Der Moskauer Unterhändler Wladimir Medinski sagte am Dienstag am Rande der Friedensverhandlungen in Istanbul, Russland habe der ukrainischen Seite seinen Protest in Zusammenhang mit dem Video ausgedrückt. Die ukrainische Seite habe entschiedene Maßnahmen gegen die Verantwortlichen zugesagt, sollten sie gefasst werden.

Michael Rabba

Türkei lobt „bedeutendste Fortschritte“ bei Friedensverhandlungen

13:46
29.03.2022
Die türkische Regierung wertet die Ergebnisse der Friedensverhandlungen in Istanbul als deutliche Schritte zu einem Ende des Kriegs in der Ukraine. Bei den Gesprächen der russischen und ukrainischen Delegation seien „die bedeutendsten Fortschritte“ seit Beginn der Gespräche erzielt worden, sagte der türkische Außenminister Mevlüt Cavusoglu am Dienstag. Er fügte hinzu, der Kriege müsse „jetzt enden“.

Russland hat in Folge der Gespräche angekündigt, seine „militärischen Aktivitäten“ in der Ukraine bei Kiew und Tschernihiw deutlich reduzieren zu wollen. Moskau hatte seinen Angriffskrieg auf die Ukraine vor gut einem Monat begonnen. Es war die erste Ankündigung zu einem Rückzug dieser Art von russischer Seite.

Die Unterhändler hatten sich bis zum Treffen in der Türkei bereits dreimal im Grenzgebiet von Belarus getroffen. Danach gab es regelmäßige Videoschalten.

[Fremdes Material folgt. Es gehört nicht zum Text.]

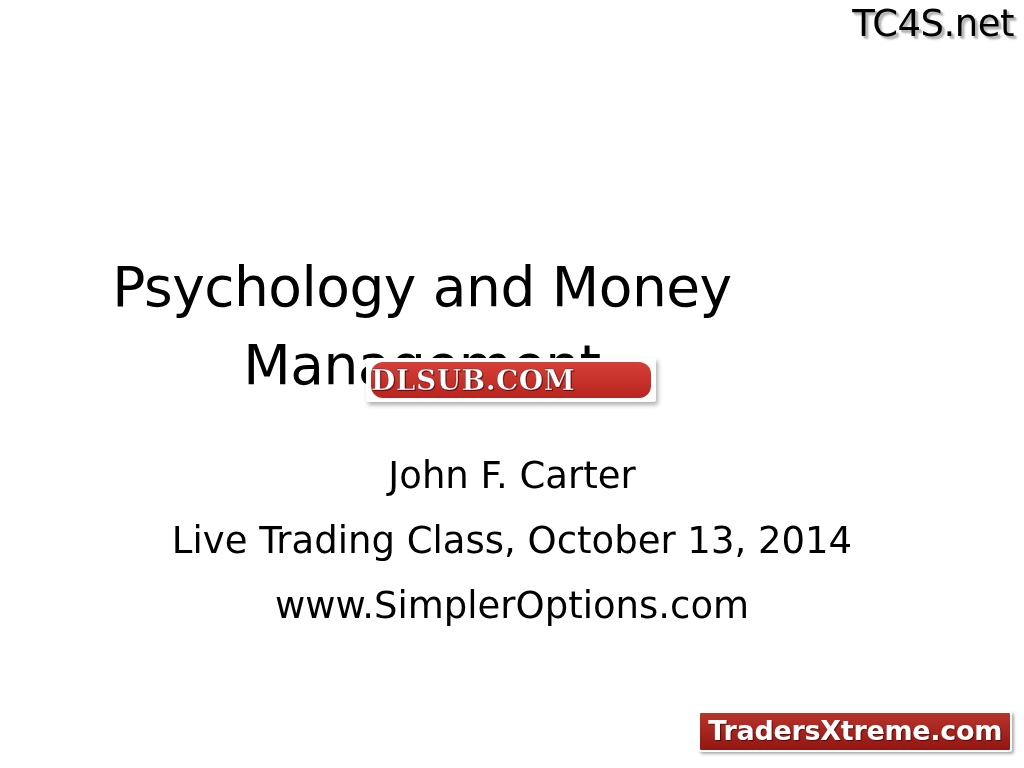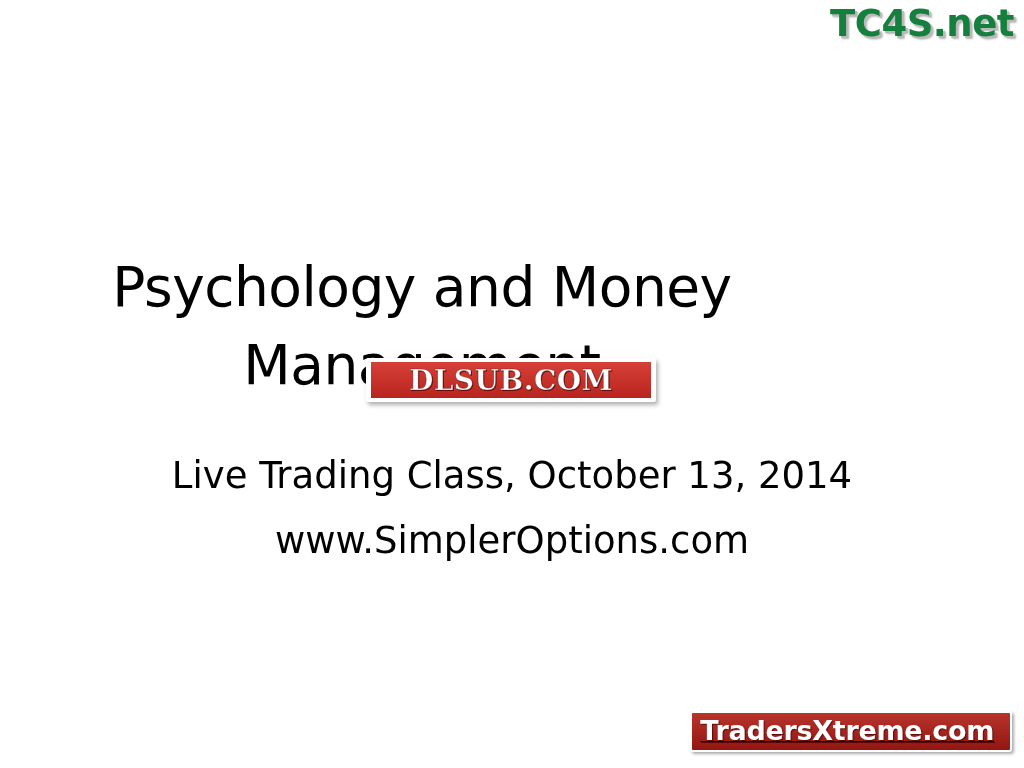--- a/index.html
+++ b/index.html
@@ -26,10 +26,10 @@
     top: 2px;
     right: 10px;
     font-family: "DejaVu Sans", sans-serif;
-    font-weight: bold;
+    font-weight: normal;
     font-size: 37px;
     letter-spacing: -0.5px;
-    color: #15803d;
+    color: #000000;
     text-shadow:
       2px 2px 0 #b9b9b9,
       3px 3px 2px rgba(120,120,120,0.55);

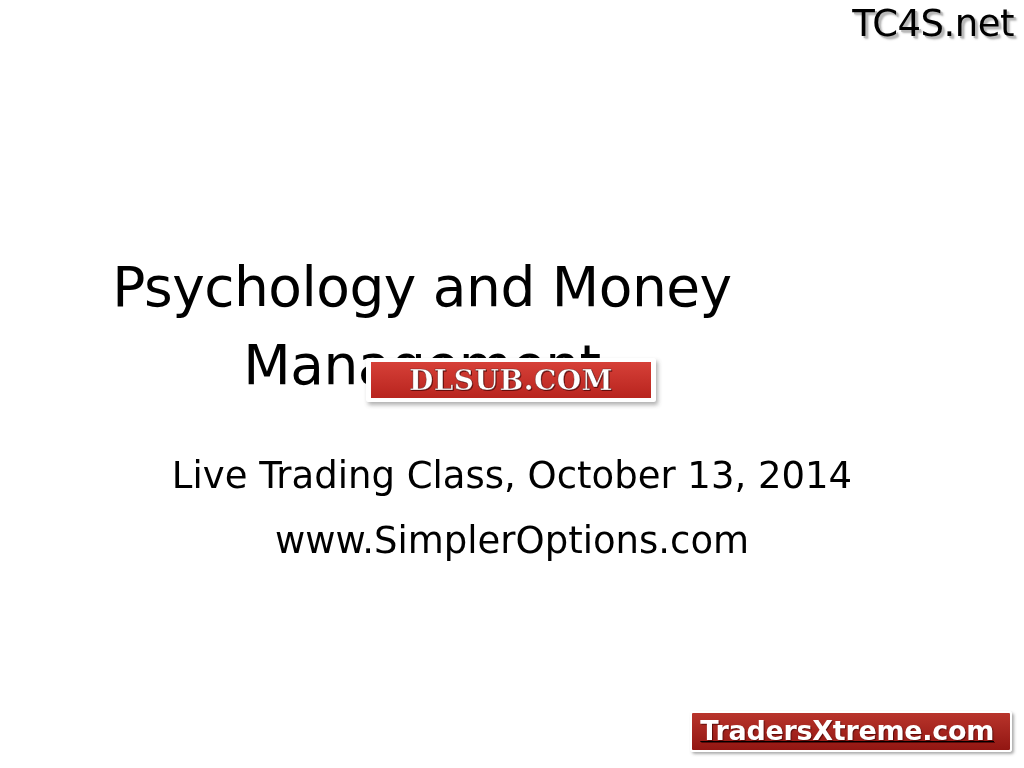--- a/index.html
+++ b/index.html
@@ -77,10 +77,10 @@
     bottom: 4px;
     background: #c9332c;
     background: linear-gradient(180deg, #d64038 0%, #b8241e 100%);
-    border-radius: 0;
+    border-radius: 12px;
     display: flex;
     align-items: center;
-    justify-content: center;
+    justify-content: flex-start;
   }
   .dlsub-text {
     font-family: "DejaVu Serif", serif;

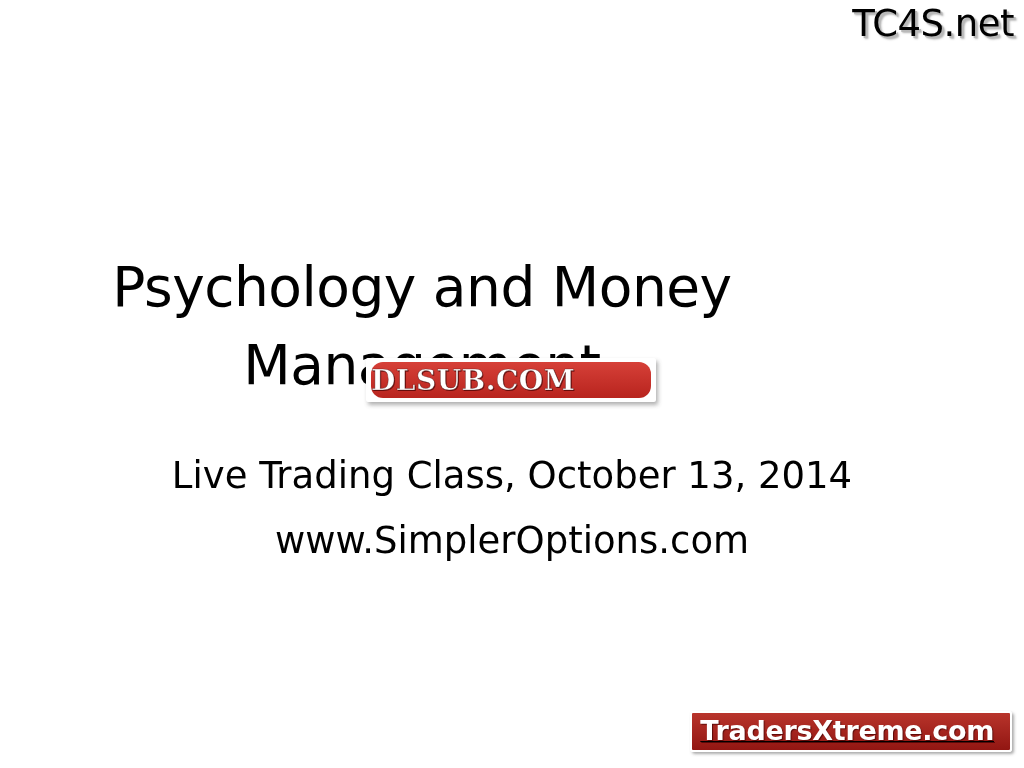--- a/index.html
+++ b/index.html
@@ -152,6 +152,7 @@
   </div>
 
   <div class="subtitle-block">
+    <div class="subtitle-line">John F. Carter</div>
     <div class="subtitle-line">Live Trading Class, October 13, 2014</div>
     <div class="subtitle-line">www.SimplerOptions.com</div>
   </div>

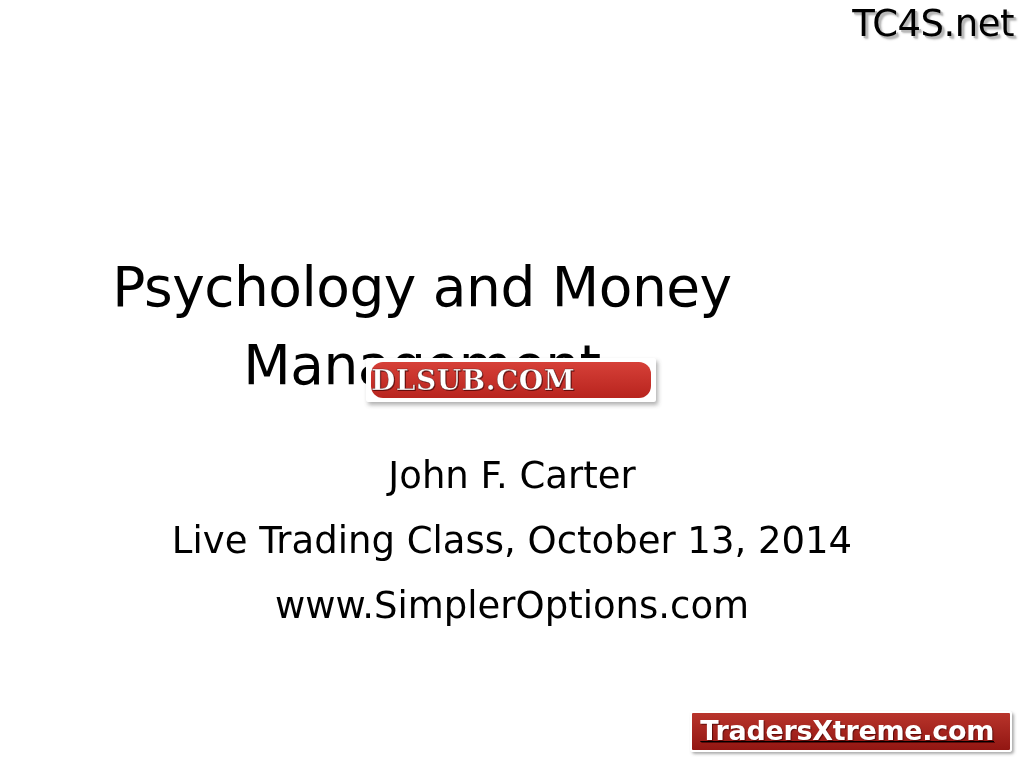--- a/index.html
+++ b/index.html
@@ -119,8 +119,7 @@
     border: 2px solid #ffffff;
     border-radius: 3px;
     box-shadow: 2px 2px 3px rgba(90,90,90,0.5);
-    padding: 2px 16px 4px 8px;
-    text-decoration: underline;
+    padding: 2px 8px 4px 8px;
   }
   .traders-text {
     font-family: "DejaVu Sans", sans-serif;

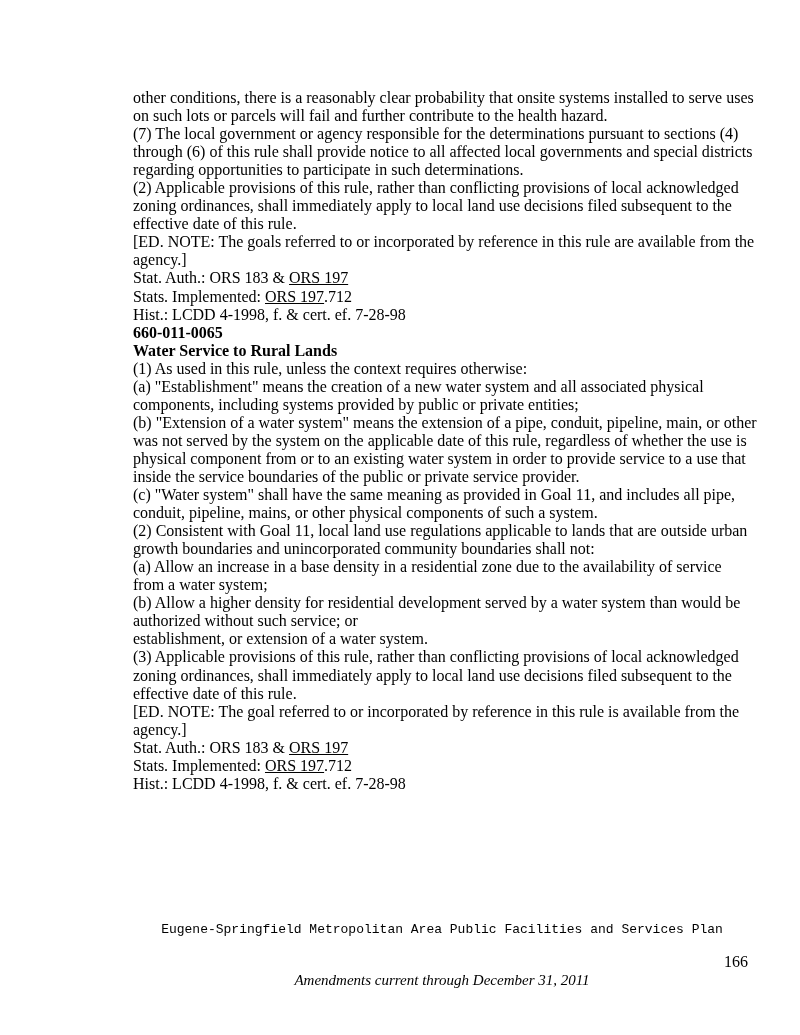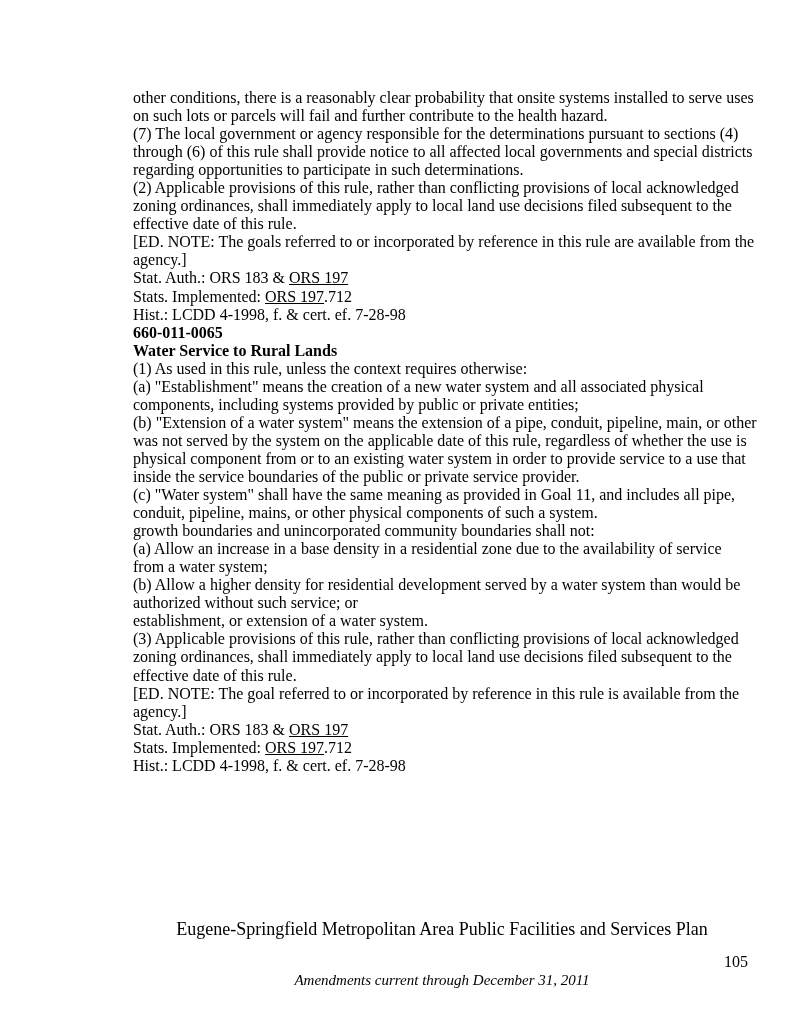--- a/index.html
+++ b/index.html
@@ -83,6 +83,7 @@
       <div class="line"><span>inside the service boundaries of the public or private service provider.</span></div>
       <div class="line"><span>(c) "Water system" shall have the same meaning as provided in Goal 11, and includes all pipe,</span></div>
       <div class="line"><span>conduit, pipeline, mains, or other physical components of such a system.</span></div>
+      <div class="line"><span>(2) Consistent with Goal 11, local land use regulations applicable to lands that are outside urban</span></div>
       <div class="line"><span>growth boundaries and unincorporated community boundaries shall not:</span></div>
       <div class="line"><span>(a) Allow an increase in a base density in a residential zone due to the availability of service</span></div>
       <div class="line"><span>from a water system;</span></div>

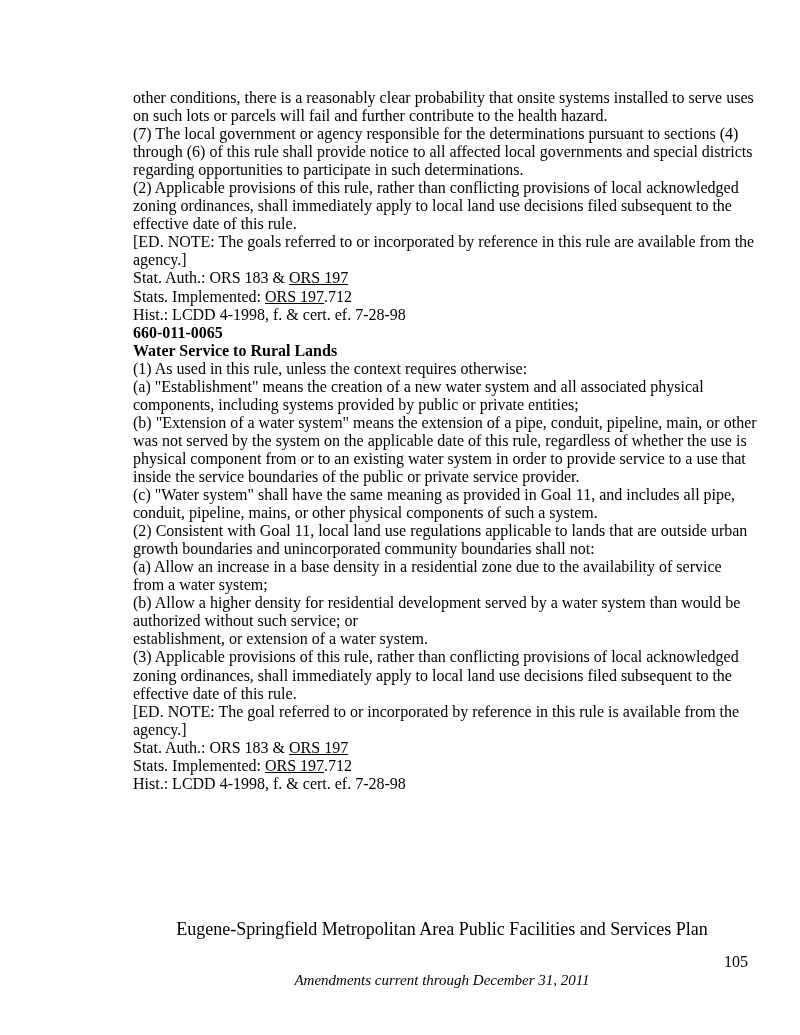--- a/index.html
+++ b/index.html
@@ -33,8 +33,9 @@
     top: 921px;
     width: 618px;
     text-align: center;
-    font-size: 18px;
+    font-size: 13px;
     line-height: 17px;
+    font-family: Liberation Mono, monospace;
   }
   .footer-subtitle {
     position: absolute;

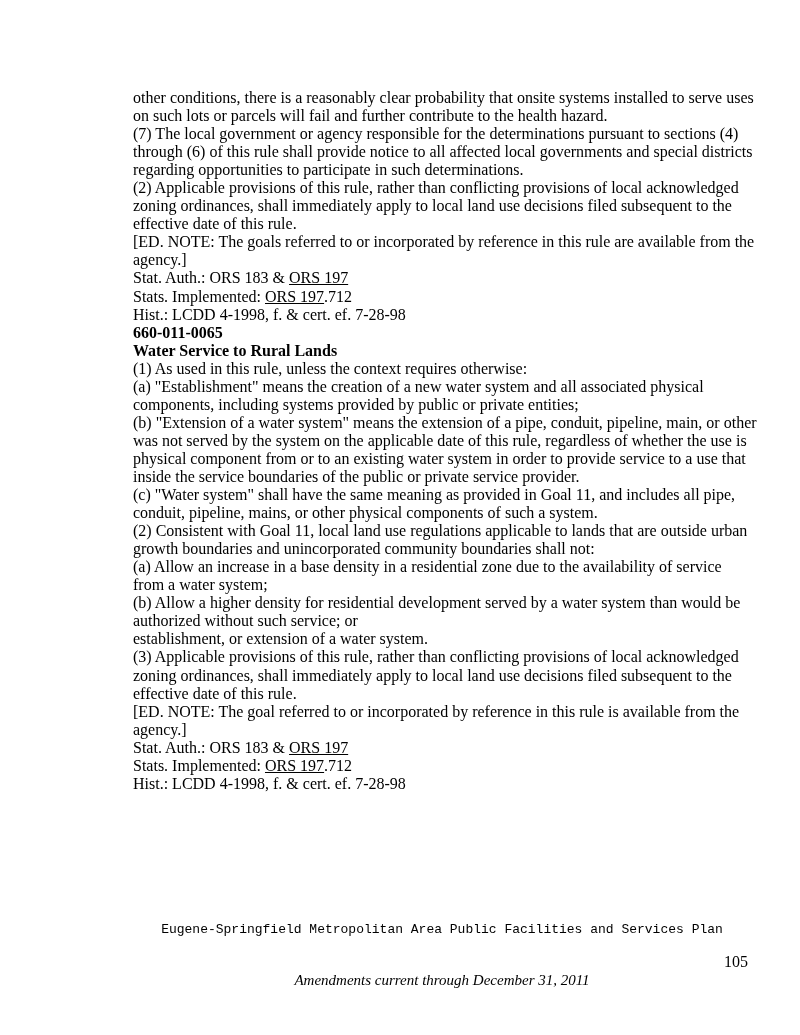--- a/index.html
+++ b/index.html
@@ -102,7 +102,7 @@
     </div>
   <div class="footer-title">Eugene-Springfield Metropolitan Area Public Facilities and Services Plan</div>
   <div class="footer-subtitle">Amendments current through December 31, 2011</div>
-  <div class="page-number">105</div>
+  <div class="page-number">166</div>
 </div>
 
 </body></html>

Das Nato-Land Türkei hat enge Beziehungen zu Kiew und Moskau und ist von Russland etwa in den Bereichen Energie- und Getreideversorgung sowie im Tourismus abhängig. Präsident Recep Tayyip Erdogan hat immer betont, keinen der beiden Partner aufgeben zu wollen.

Michael Rabba

Moskau: Militär-Aktivitäten bei Kiew und Tschernihiw werden reduziert

12:19
29.03.2022
Russland will nach Angaben des Moskauer Verteidigungsministeriums seine „militärischen Aktivitäten“ in der Ukraine bei Kiew und Tschernihiw deutlich reduzieren. Diese Entscheidung sei angesichts des Verlaufs der Verhandlungen mit Kiew getroffen worden, teilte der Vize-Verteidigungsminister Alexander Fomin am Dienstag in Istanbul mit.